忘却のサチコ 27 朴葉味噌焼きと「おもてなし」

忘却のサチコ

(忘却のサチコより引用)

忘却のサチコ概要

結婚式で新郎の俊吾に逃げられてしまった佐々木幸子(サチコ)。逃げられた俊吾が頭から離れない。仕事もプライベートもままならなかったサチコに美味しいものに出会った瞬間だけ俊吾を忘れられたことに気づき、美食を求めて旅するグルメコメディ。

忘却のサチコ今回のあらすじ

プライベートで名古屋駅に来たサチコ。そこには大学卒業以来あっていなかったアメリカ人のジョゼの姿があった。彼女に会いに着たサチコ。ジョゼはサチコに劣らず、丁寧な日本語と丁寧な挨拶でサチコを迎える。二人のロボットのような丁寧な挨拶をながながとして、通行人に笑われてしまう。
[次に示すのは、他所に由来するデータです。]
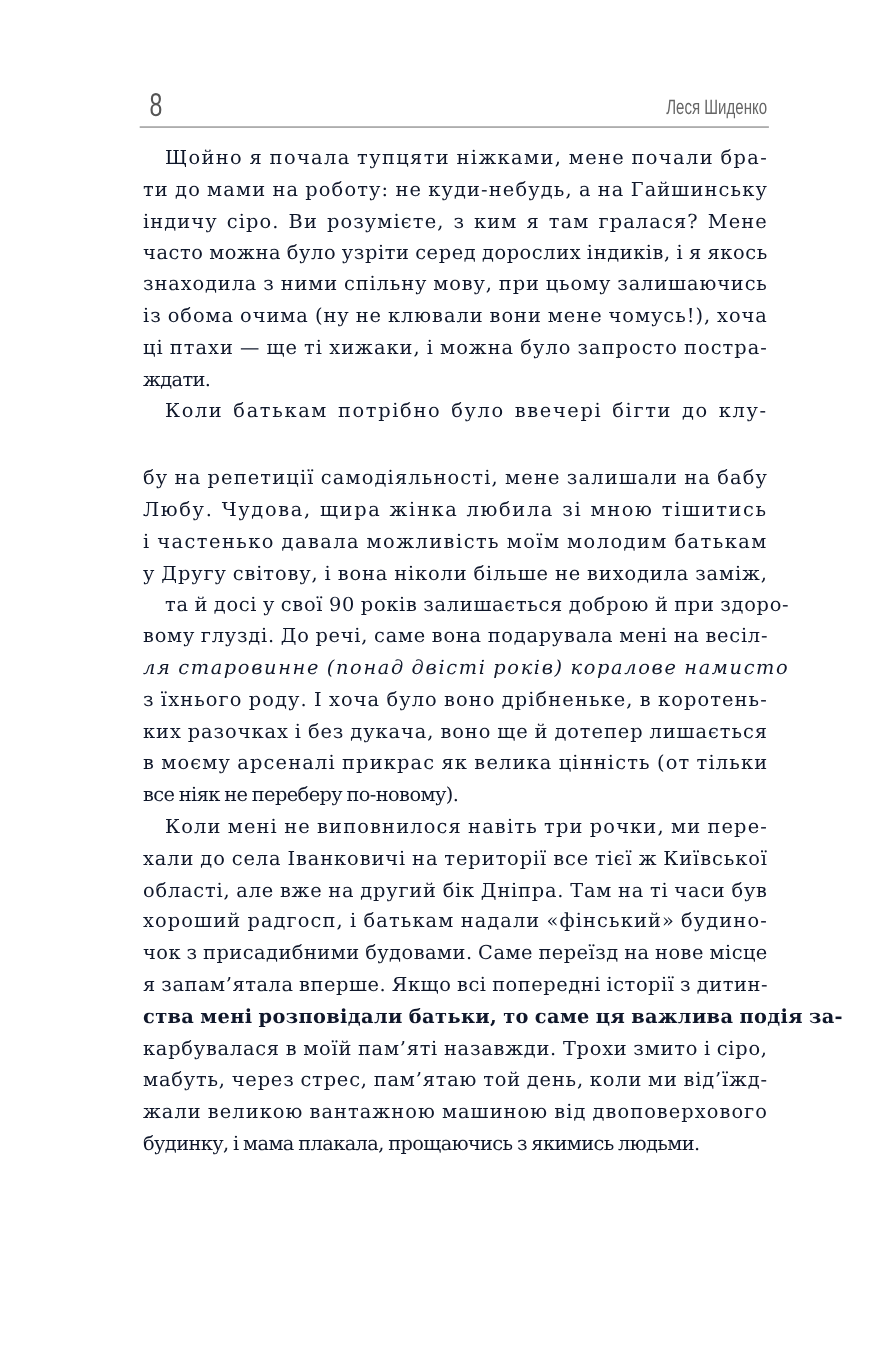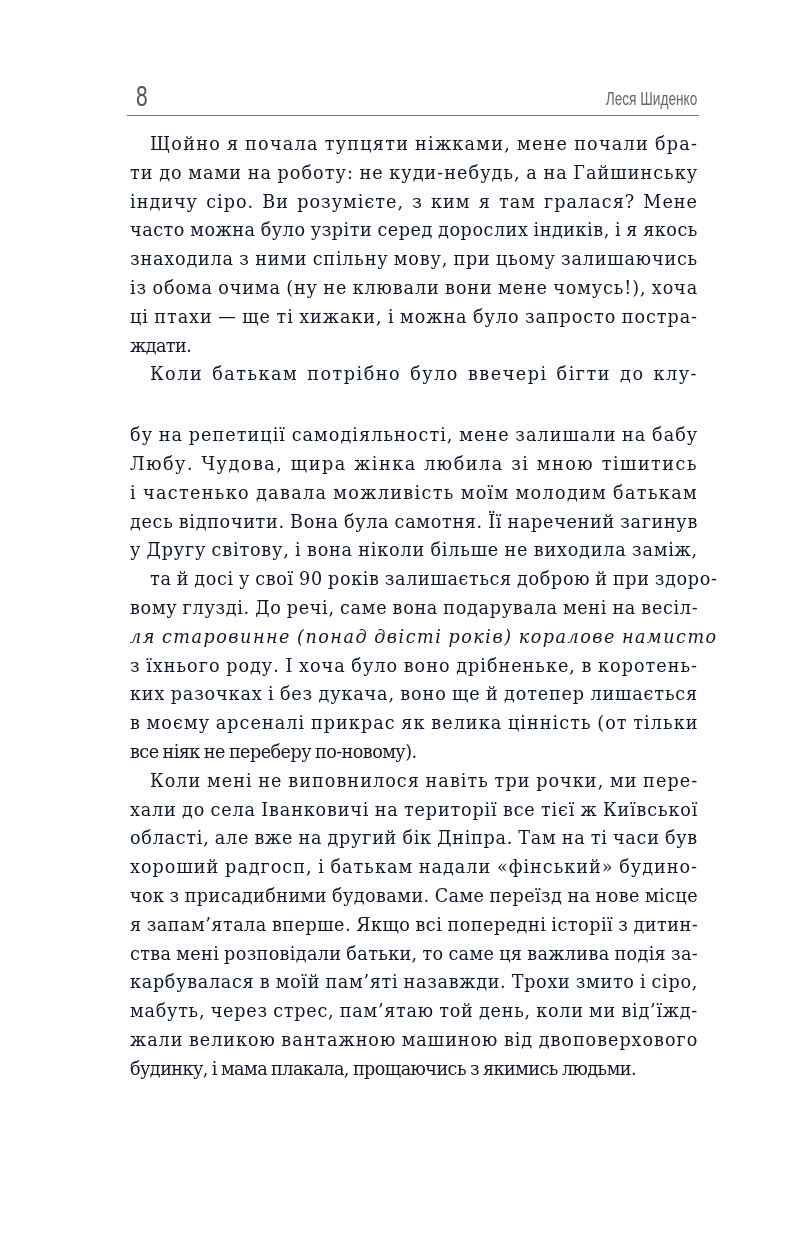--- a/index.html
+++ b/index.html
@@ -53,7 +53,6 @@
         <span class="line cond" style="display: block; text-align: justify; text-align-last: justify; letter-spacing: 1.05377px; margin-top: 32px;">бу на репетиції самодіяльності, мене залишали на бабу</span>
         <span class="line cond" style="display: block; text-align: justify; text-align-last: justify; letter-spacing: 1.5px;">Любу. Чудова, щира жінка любила зі мною тішитись</span>
         <span class="line cond" style="display: block; text-align: justify; text-align-last: justify; letter-spacing: 1.33px;">і частенько давала можливість моїм молодим батькам</span>
-        <span class="line cond" style="display: block; text-align: justify; text-align-last: justify; letter-spacing: 0.686364px;">десь відпочити. Вона була самотня. Її наречений загинув</span>
         <span class="line cond" style="display: block; text-align: justify; text-align-last: justify; letter-spacing: 0.807143px;">у Другу світову, і вона ніколи більше не виходила заміж,</span>
         <span class="line cond" style="display: block; text-align: justify; text-align-last: justify; letter-spacing: 0.642982px; margin-left: 20px;">та й досі у свої 90 років залишається доброю й при здоро-</span>
         <span class="line cond" style="display: block; text-align: justify; text-align-last: justify; letter-spacing: 0.695614px;">вому глузді. До речі, саме вона подарувала мені на весіл-</span>

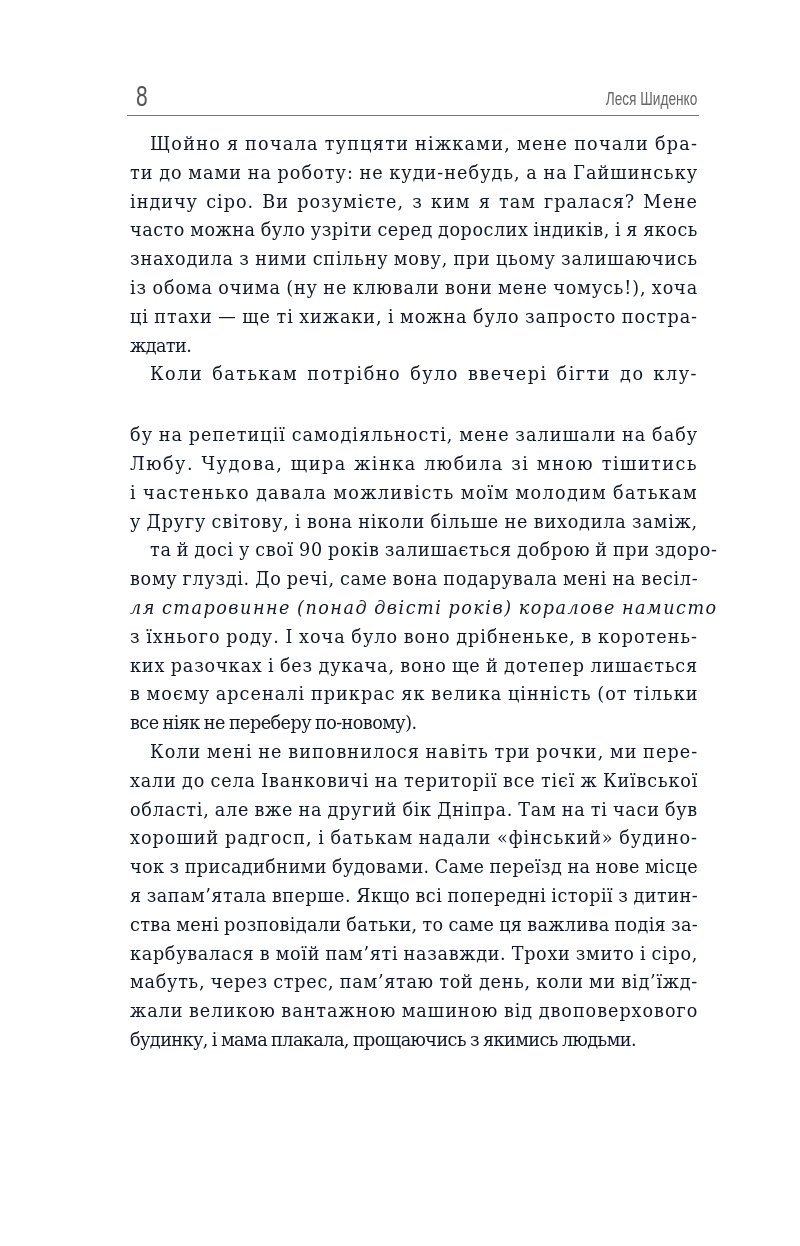--- a/index.html
+++ b/index.html
@@ -69,7 +69,7 @@
         <span class="line cond" style="display: block; text-align: justify; text-align-last: justify; letter-spacing: 1.00769px;">хороший радгосп, і батькам надали «фінський» будино-</span>
         <span class="line cond" style="display: block; text-align: justify; text-align-last: justify; letter-spacing: 0.431818px;">чок з присадибними будовами. Саме переїзд на нове місце</span>
         <span class="line cond" style="display: block; text-align: justify; text-align-last: justify; letter-spacing: 0.502632px;">я запам’ятала вперше. Якщо всі попередні історії з дитин-</span>
-        <span class="line cond" style="display: block; text-align: justify; text-align-last: justify; letter-spacing: 0.346552px;">ства мені розповідали батьки, то саме ця важлива подія за-</span>
+        <span class="line cond" style="display: block; text-align: justify; text-align-last: justify; letter-spacing: 0.346552px; font-weight: bold;">ства мені розповідали батьки, то саме ця важлива подія за-</span>
         <span class="line cond" style="display: block; text-align: justify; text-align-last: justify; letter-spacing: 0.7px;">карбувалася в моїй пам’яті назавжди. Трохи змито і сіро,</span>
         <span class="line cond" style="display: block; text-align: justify; text-align-last: justify; letter-spacing: 0.753571px;">мабуть, через стрес, пам’ятаю той день, коли ми від’їжд-</span>
         <span class="line cond" style="display: block; text-align: justify; text-align-last: justify; letter-spacing: 0.960204px;">жали великою вантажною машиною від двоповерхового</span>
アメリカから留学してきたジョゼとは妙に馬がある二人。ジョゼは、卒業後アメリカに帰国して大学院に進み研究職へ。長期休暇で日本にきて旅をしている途中での連絡だった。飛騨高山に一緒にいこうと誘われたサチコ。最高の旅行にしようと意気込む。

鉄道マニアの同僚に景色がよく見える座席を教えてもらい先頭席を確保。ジョゼも日本の渓谷をみてテンションをあげる。高山につき、商店街を歩くと大学時代の思い出に浸る二人。商店街を抜けると昔ながら江戸の町並みの街道へでる。そこでサチコは飛騨牛の串焼きをウェルカムドリンクならぬ、ウェルカムスナックとして食べさせる。

ジョゼを喜ばせようとして買った串焼きだが、あまりの美味しさにサチコ自身が感動してしまう。サチコも飛騨高山は初めてだった。

その後、人力車を見たり、年2度行われう祭りで使われる山車を保管する屋台蔵をみたりする。ジョゼはおなかが減ったというのでお昼にすることにした。ここも抜かりなくサチコは予約している店に案内する。

朴葉味噌焼き定食を食べる。朴葉味噌焼きは、自家製の味噌とネギや三歳やキノコを朴の木の葉にのせて焼き、ごはんの上にのせて食べる飛騨高山の郷土料理。朴葉の上で焼かれた野菜と味噌が白米に合い、焦げた味噌の香りが食欲をそそる。素朴ながら奥深い日本らしい料理。

これならジョゼも満足してくれるはずだと。昼食の後は、代官所だった高山陣屋に行き、お土産を探しつつ飛騨牛乳ソフトをおやつに食べとこれからの計画を心の中で確認するサチコ。

ジョゼはサチコに感謝の意を伝え、予定通りだという。サチコなら古い町並みを見せて、飛騨牛や郷土料理を食べさせてくれると思っていたという。

サチコはこれに怪訝な気持ちになる。サチコが考える「おもてなし」は、奉仕の精神に基づき、目配り、気配り、心配りをしつつ、相手の期待を上回った満足や感動をいかに与えるかという。予想通りということはおもてなしができていないと考えるサチコ。ジョゼは飛騨牛乳ソフトクリームが食べたいと、これまた予想通りになってしまう。

落ち込む、サチコであった。

後編につづく。

忘却のサチコ 朴葉味噌焼き定食

(忘却のサチコより引用)

忘却のサチコ今回の感想

朴葉味噌焼きは、小学生の頃に初めて食べて感動して、リクエストしまくったら母親がちょくちょく買ってきてくれた記憶がある。大人になってみて朴葉味噌焼きセットをみたら、案外高価だった。ありがとう母さん。

朴葉味噌焼きは忘却のサチコ内でも語られているように、味噌の焦げた香り、厳密には朴葉の香り付けもあってそそる香りになってる。が食欲をそそり、野菜嫌いでも白米と一緒に食べられる料理。ネギ嫌いの子供でも食べられるのではないだろうか。

おもてなしについては、さすがサチコに素晴らしい心構えだろうけど、あまりやりすぎるのもいけない。気持ちよくやるのが一番。

ジョゼの予想を超えるには観光ガイドなのにはかかれていないようなところを案内すると良いだろうけど、飛騨高山初心者のサチコが、観光スポット以外を案内するのは難しいのではないだろうか。